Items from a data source
☆ ☆ ☆ ☆ ☆
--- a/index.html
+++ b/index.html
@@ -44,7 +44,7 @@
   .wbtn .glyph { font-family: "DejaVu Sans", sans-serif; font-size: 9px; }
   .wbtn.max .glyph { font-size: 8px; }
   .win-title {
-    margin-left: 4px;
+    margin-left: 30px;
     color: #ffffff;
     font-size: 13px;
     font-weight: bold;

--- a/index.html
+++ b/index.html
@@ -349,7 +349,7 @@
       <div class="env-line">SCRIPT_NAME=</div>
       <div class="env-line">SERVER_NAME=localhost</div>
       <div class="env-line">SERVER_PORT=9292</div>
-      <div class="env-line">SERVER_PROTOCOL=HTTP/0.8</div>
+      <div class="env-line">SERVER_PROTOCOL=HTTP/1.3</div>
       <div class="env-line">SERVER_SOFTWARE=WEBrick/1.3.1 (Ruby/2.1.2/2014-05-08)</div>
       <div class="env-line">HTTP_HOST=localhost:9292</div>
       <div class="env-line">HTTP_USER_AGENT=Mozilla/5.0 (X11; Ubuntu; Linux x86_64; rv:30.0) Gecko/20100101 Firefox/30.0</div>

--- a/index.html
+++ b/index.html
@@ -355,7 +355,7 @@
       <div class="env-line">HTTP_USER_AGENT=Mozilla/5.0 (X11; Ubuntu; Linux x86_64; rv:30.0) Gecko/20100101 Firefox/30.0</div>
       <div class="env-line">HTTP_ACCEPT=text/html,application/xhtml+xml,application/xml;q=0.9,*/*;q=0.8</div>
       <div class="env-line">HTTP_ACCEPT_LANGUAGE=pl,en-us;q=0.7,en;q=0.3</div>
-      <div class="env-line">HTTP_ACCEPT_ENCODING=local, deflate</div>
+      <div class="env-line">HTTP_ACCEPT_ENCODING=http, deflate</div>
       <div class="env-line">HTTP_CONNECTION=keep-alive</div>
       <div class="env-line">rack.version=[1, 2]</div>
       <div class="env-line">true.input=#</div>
☆ ☆ ☆ ☆ ☆
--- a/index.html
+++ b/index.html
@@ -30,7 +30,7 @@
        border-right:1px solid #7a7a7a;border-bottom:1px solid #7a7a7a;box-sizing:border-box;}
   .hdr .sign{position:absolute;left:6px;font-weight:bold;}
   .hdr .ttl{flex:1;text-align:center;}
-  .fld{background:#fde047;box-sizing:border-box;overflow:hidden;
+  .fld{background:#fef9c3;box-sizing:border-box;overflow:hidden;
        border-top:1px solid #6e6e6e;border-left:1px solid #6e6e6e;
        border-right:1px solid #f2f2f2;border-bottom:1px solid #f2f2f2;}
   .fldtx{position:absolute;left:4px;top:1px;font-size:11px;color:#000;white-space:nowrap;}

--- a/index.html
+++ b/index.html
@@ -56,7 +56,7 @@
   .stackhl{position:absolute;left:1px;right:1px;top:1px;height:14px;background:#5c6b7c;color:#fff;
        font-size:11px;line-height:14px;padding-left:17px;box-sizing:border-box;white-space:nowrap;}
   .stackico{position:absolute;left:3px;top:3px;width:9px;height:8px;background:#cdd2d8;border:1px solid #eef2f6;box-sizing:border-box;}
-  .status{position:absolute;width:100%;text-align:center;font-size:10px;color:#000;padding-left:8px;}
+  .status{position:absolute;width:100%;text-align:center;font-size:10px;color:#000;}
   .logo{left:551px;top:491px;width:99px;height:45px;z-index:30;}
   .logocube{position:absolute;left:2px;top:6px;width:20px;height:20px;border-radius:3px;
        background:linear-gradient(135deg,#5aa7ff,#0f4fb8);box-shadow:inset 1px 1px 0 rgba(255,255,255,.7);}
☆ ☆ ☆ ☆ ☆
» **Instructions for the task**:
How many of the lines above hold the word "text"? Answer with only the number.

» **Answer**:
4